Alabama Court of Civil Appeals

September 21, 2018

C.Z. and J.Z.
v.
B.G.

          Appeal from Elmore Probate Court (A2017-40)

          MOORE, JUDGE.

         C.Z. and J.Z., the prospective adoptive parents of A.L.G. ("the child"), appeal from a judgment entered by the Elmore Probate Court ("the probate court") that, among other things, dismissed their petition for adoption. We affirm the judgment.

         Procedural History

         On October 16, 2017, the prospective adoptive parents filed in the probate court a petition to adopt the unborn child of J.W. ("the mother"), an unmarried woman. In support of that petition, the prospective adoptive parents filed affidavits of the mother and T.B., who asserted he was the biological father of the child, both of whom consented to the adoption of the child. The child was born on October 23, 2017, and was named "K.I.Z." on his birth certificate. The Alabama Department of Human Resources ("DHR") reported to the probate court on December 18, 2017, that no man had registered with the Alabama Putative Father Registry ("the putative-father registry") claiming paternity of the child. The probate court entered a final judgment of adoption on December 19, 2017.

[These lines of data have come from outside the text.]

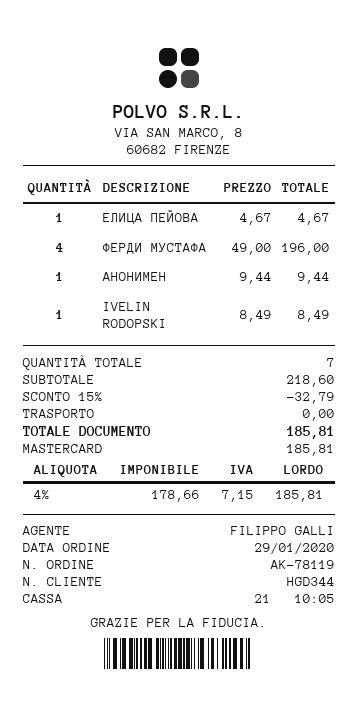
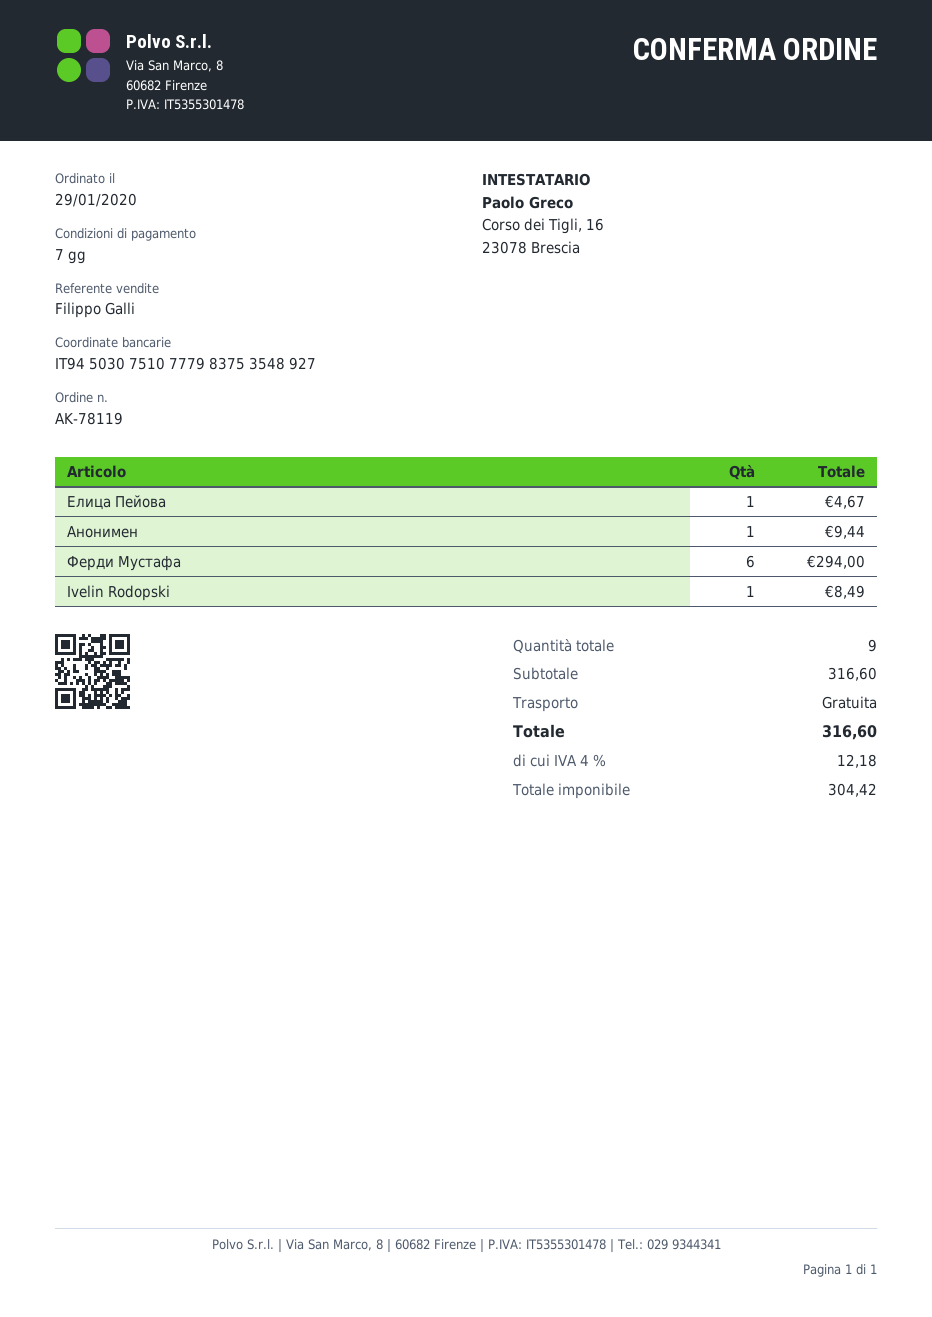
ФЕРДИ МУСТАФА: 4 for 196.00 -> 6 for 294.00
total quantity: 7 -> 9
subtotal: 218.60 -> 316.60
discount: 15% = 32.79 -> none
net: 178.66 -> 304.42
tax: 4% = 7.15 -> 4% = 12.18
total: 185.81 -> 316.60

         On January 25, 2018, DHR notified the probate court that, in fact, B.G. ("the father") had registered with the putative-father registry in October 2017, claiming paternity of the child, and that DHR had, in its December 2017 report, erroneously failed to notify the probate court of his registration. Based on that disclosure, the probate court vacated the final judgment of adoption on its own motion on January 26, 2018. The probate court subsequently ordered genetic testing of the father, T.B., and the child on February 16, 2018, which, after being conducted several months later, revealed a 99.99% probability that B.G. is the father of the child and excluded T.B. as the father of the child. On March 29, 2018, while awaiting the genetic testing, the probate court ordered the prospective adoptive parents to serve the father with notice of their petition for adoption, which they did on May 1, 2018. On May 25, 2018, the father filed with the probate court an objection to the petition for adoption.

         On June 28, 2018, the prospective adoptive parents moved the probate court to "dismiss" the father's objection to the petition for adoption because of the alleged failure of the father to properly register with the putative-father registry. On July 2, 2018, the father moved the probate court to dismiss the adoption petition on the ground that he did not consent to the adoption of the child. The prospective adoptive parents filed an affidavit of the mother in support of their opposition to the motion to dismiss filed by the father. The probate court held a hearing on the motions on July 9, 2018, at which the father, his mother, T.B., and J.Z. testified.

         On July 13, 2018, the probate court entered a judgment dismissing the petition for adoption. In its judgment, the probate court determined that the mother had defrauded the probate court by identifying T.B. as the putative father of the child and concealing her relationship with the father and his paternity of the child; that the father had substantially complied with the registration requirements of the Alabama Putative Father Registry Act ("the APFRA"), § 26-10C-1 and § 26-10C-2, Ala. Code 1975; that DHR had erroneously failed to disclose that the father had registered with the putative-father registry, claiming paternity of the child; that the father had not consented to the adoption; and that the final judgment of adoption had been properly vacated and was not due to be reinstated. The probate court dismissed the adoption petition, ordered that the father be identified as the father of the child on the child's birth certificate, ordered that the name of the child be changed to "A.L.G." on his birth certificate, and ordered the prospective adoptive parents to turn over the child to the father within 10 days. The probate court subsequently purported to transfer the case to the Elmore Juvenile Court for further paternity and custody proceedings, but the Elmore Juvenile Court declined the transfer.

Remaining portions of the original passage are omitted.